* **What to do**:
Output only the lines below from the one containing "[450,70,891,98] (React/FastAPI/SQLAlchemy/Postgres) ->" to the one containing "(945, 394) none", exactly as written, both ends kept.

== Given entries ==

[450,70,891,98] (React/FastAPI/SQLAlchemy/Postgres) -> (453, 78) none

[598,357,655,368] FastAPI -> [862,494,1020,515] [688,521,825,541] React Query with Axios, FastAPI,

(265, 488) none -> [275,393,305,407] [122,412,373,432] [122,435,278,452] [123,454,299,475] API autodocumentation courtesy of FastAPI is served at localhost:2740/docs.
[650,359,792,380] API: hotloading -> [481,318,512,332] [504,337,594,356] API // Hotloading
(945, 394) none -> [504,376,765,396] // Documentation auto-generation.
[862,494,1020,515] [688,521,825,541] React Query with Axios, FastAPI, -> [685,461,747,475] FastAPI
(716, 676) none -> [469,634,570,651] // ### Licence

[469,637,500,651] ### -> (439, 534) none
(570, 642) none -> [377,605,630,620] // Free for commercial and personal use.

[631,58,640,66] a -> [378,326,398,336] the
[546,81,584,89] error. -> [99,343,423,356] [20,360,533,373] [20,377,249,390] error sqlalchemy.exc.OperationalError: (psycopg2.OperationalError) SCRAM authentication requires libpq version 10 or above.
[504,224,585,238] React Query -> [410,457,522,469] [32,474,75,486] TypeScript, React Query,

===
== Given entries ==

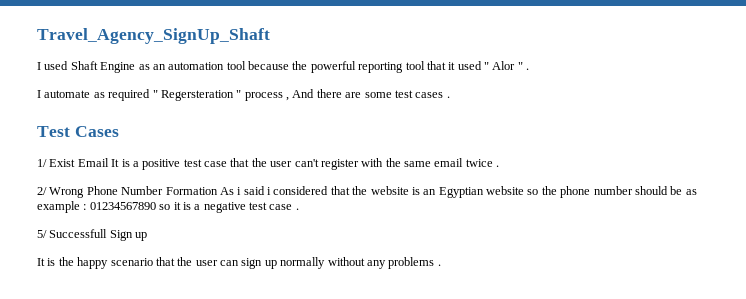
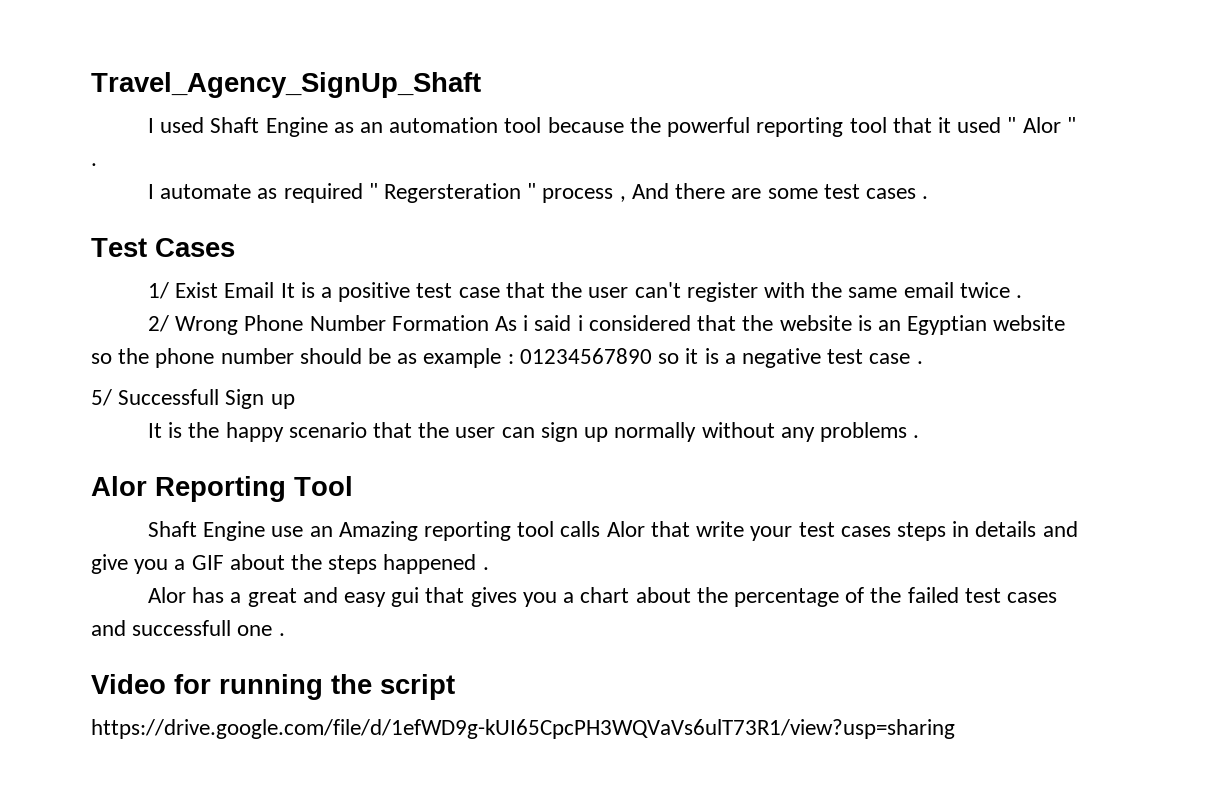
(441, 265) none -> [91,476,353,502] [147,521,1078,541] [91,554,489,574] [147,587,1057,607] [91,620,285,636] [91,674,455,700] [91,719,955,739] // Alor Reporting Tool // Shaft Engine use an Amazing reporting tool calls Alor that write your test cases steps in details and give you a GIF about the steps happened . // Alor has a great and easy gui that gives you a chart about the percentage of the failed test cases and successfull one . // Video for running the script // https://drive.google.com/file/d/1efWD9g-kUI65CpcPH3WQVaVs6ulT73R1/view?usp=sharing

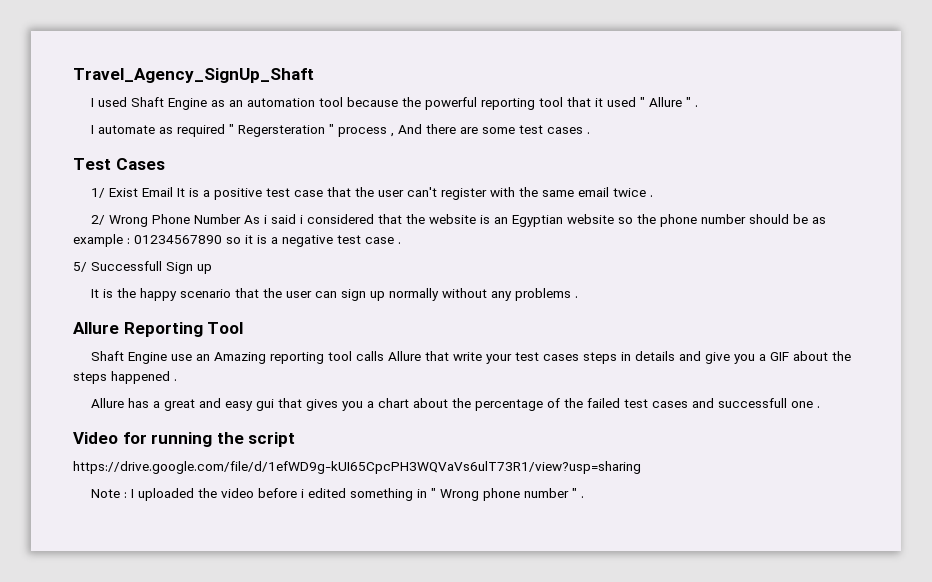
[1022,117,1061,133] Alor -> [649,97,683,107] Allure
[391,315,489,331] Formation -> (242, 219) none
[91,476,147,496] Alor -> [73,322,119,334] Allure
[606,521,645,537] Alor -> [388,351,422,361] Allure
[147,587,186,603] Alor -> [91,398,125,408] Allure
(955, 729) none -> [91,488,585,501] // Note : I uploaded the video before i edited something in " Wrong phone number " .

===
== Given entries ==

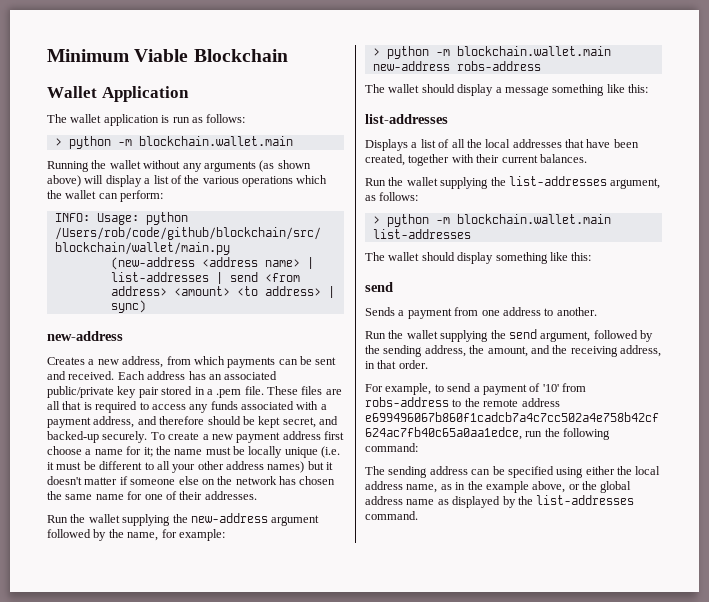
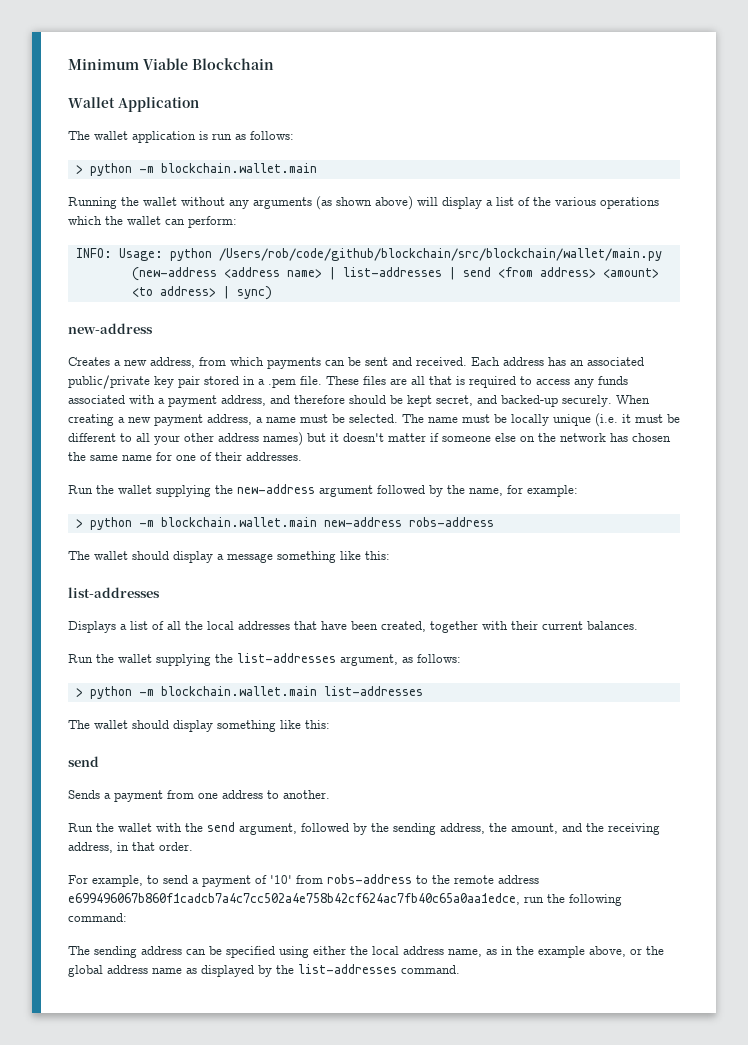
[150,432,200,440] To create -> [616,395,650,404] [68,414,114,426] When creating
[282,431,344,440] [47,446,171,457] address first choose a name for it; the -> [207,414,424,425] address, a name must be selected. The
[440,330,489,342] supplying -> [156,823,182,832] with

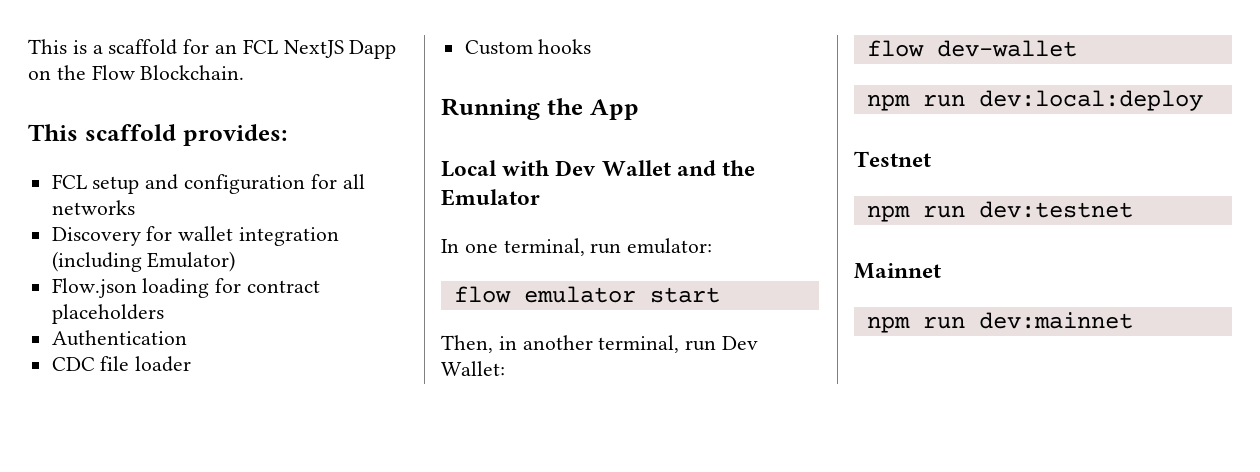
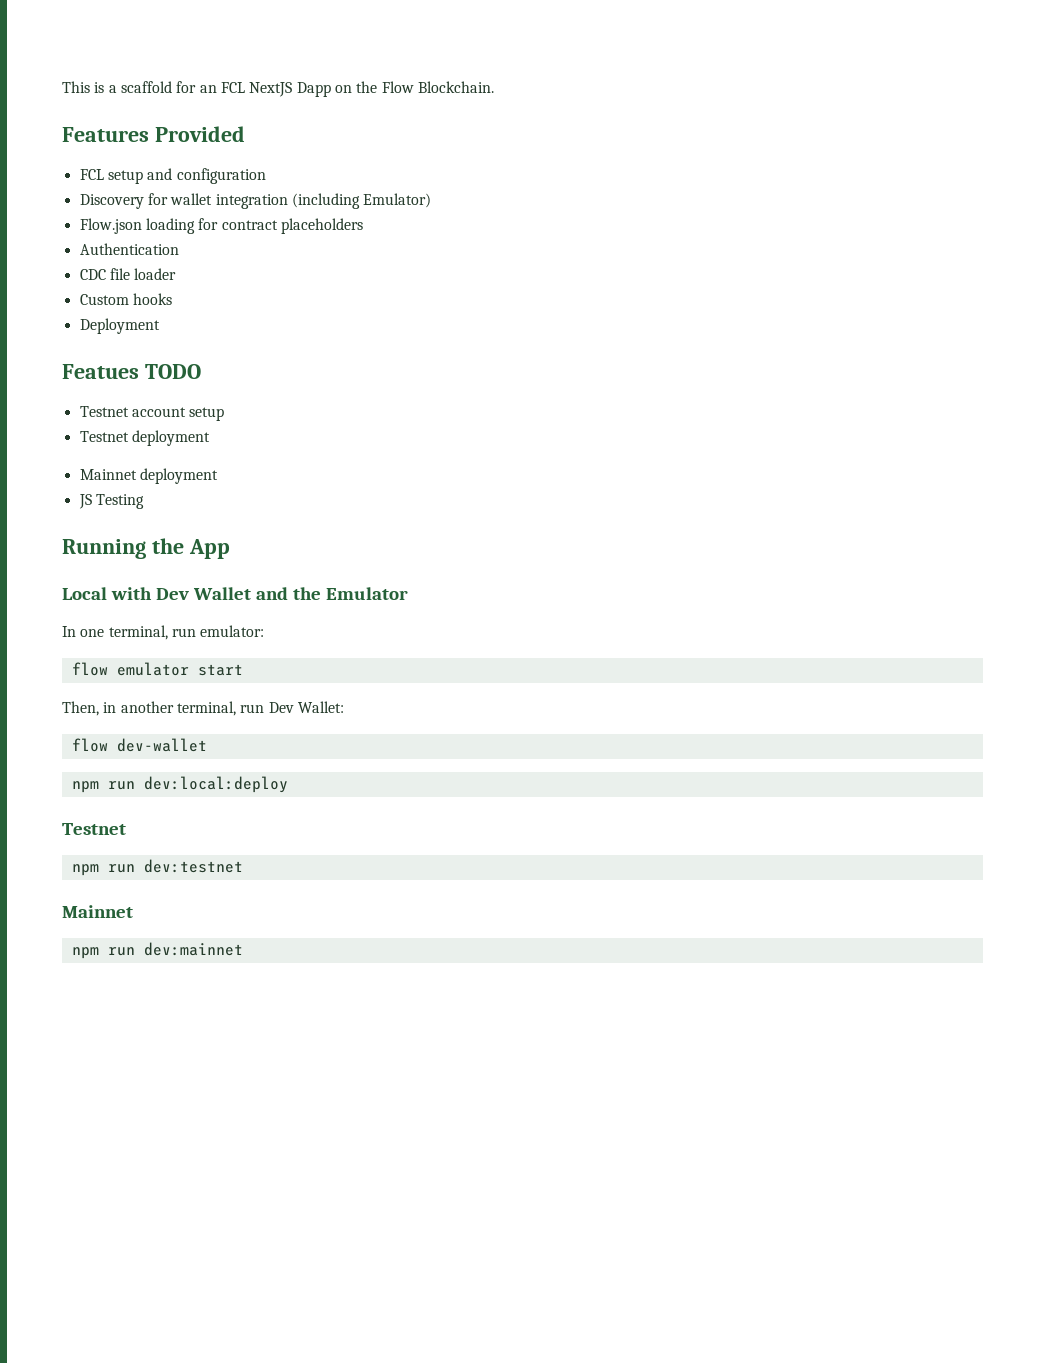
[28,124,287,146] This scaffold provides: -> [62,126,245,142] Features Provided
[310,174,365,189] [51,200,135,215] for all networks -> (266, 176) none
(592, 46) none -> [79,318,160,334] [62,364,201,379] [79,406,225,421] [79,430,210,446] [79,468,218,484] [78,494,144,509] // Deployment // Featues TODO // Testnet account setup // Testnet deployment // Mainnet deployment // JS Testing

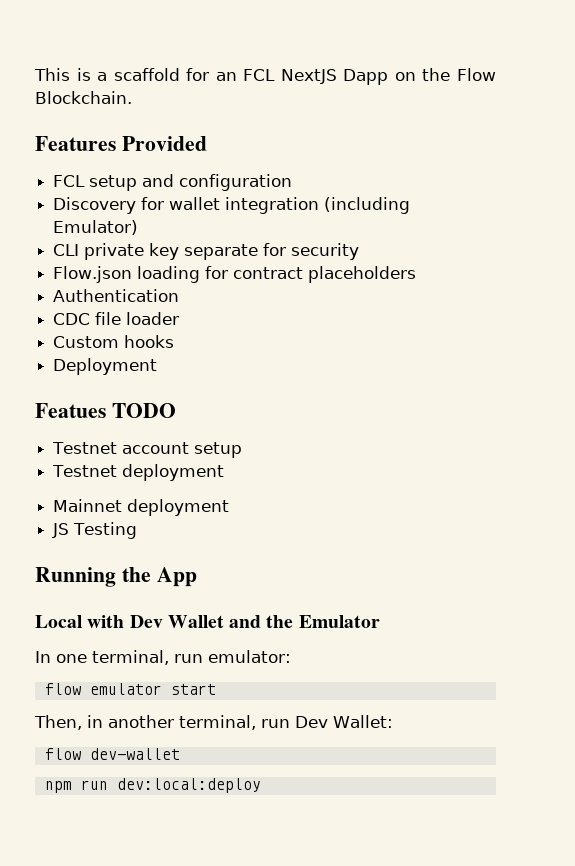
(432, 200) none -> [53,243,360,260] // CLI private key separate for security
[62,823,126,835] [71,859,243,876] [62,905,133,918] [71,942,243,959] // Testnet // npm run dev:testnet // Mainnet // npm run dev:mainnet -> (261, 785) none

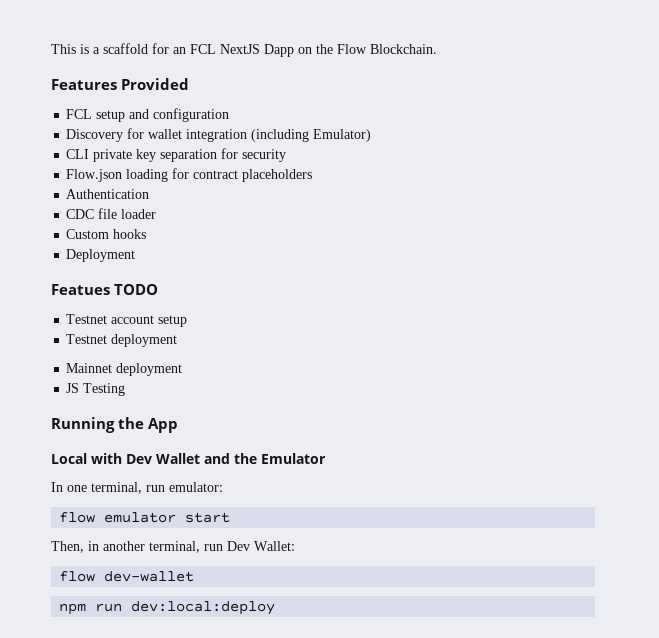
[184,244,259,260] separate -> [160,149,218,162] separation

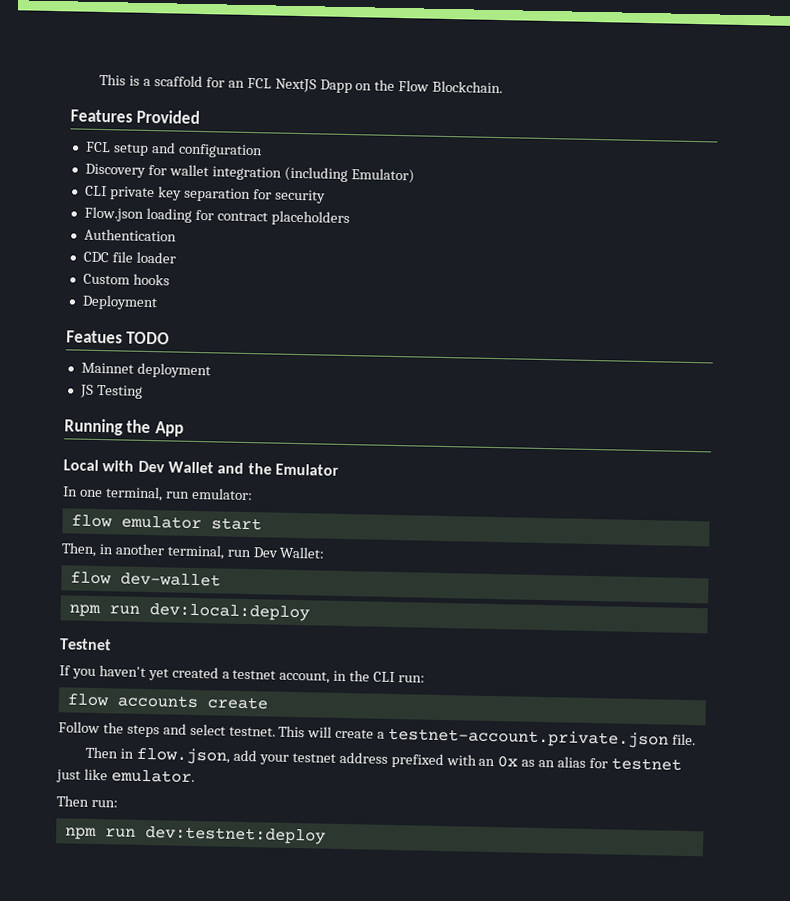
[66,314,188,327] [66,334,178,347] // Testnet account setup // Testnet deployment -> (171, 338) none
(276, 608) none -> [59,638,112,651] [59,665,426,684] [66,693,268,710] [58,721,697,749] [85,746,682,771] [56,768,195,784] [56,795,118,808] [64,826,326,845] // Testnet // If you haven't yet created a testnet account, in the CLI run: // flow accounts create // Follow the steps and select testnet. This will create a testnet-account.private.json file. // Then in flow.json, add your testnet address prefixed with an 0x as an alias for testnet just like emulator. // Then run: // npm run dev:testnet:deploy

===

* **Answer space**:
[450,70,891,98] (React/FastAPI/SQLAlchemy/Postgres) -> (453, 78) none

[598,357,655,368] FastAPI -> [862,494,1020,515] [688,521,825,541] React Query with Axios, FastAPI,

(265, 488) none -> [275,393,305,407] [122,412,373,432] [122,435,278,452] [123,454,299,475] API autodocumentation courtesy of FastAPI is served at localhost:2740/docs.
[650,359,792,380] API: hotloading -> [481,318,512,332] [504,337,594,356] API // Hotloading
(945, 394) none -> [504,376,765,396] // Documentation auto-generation.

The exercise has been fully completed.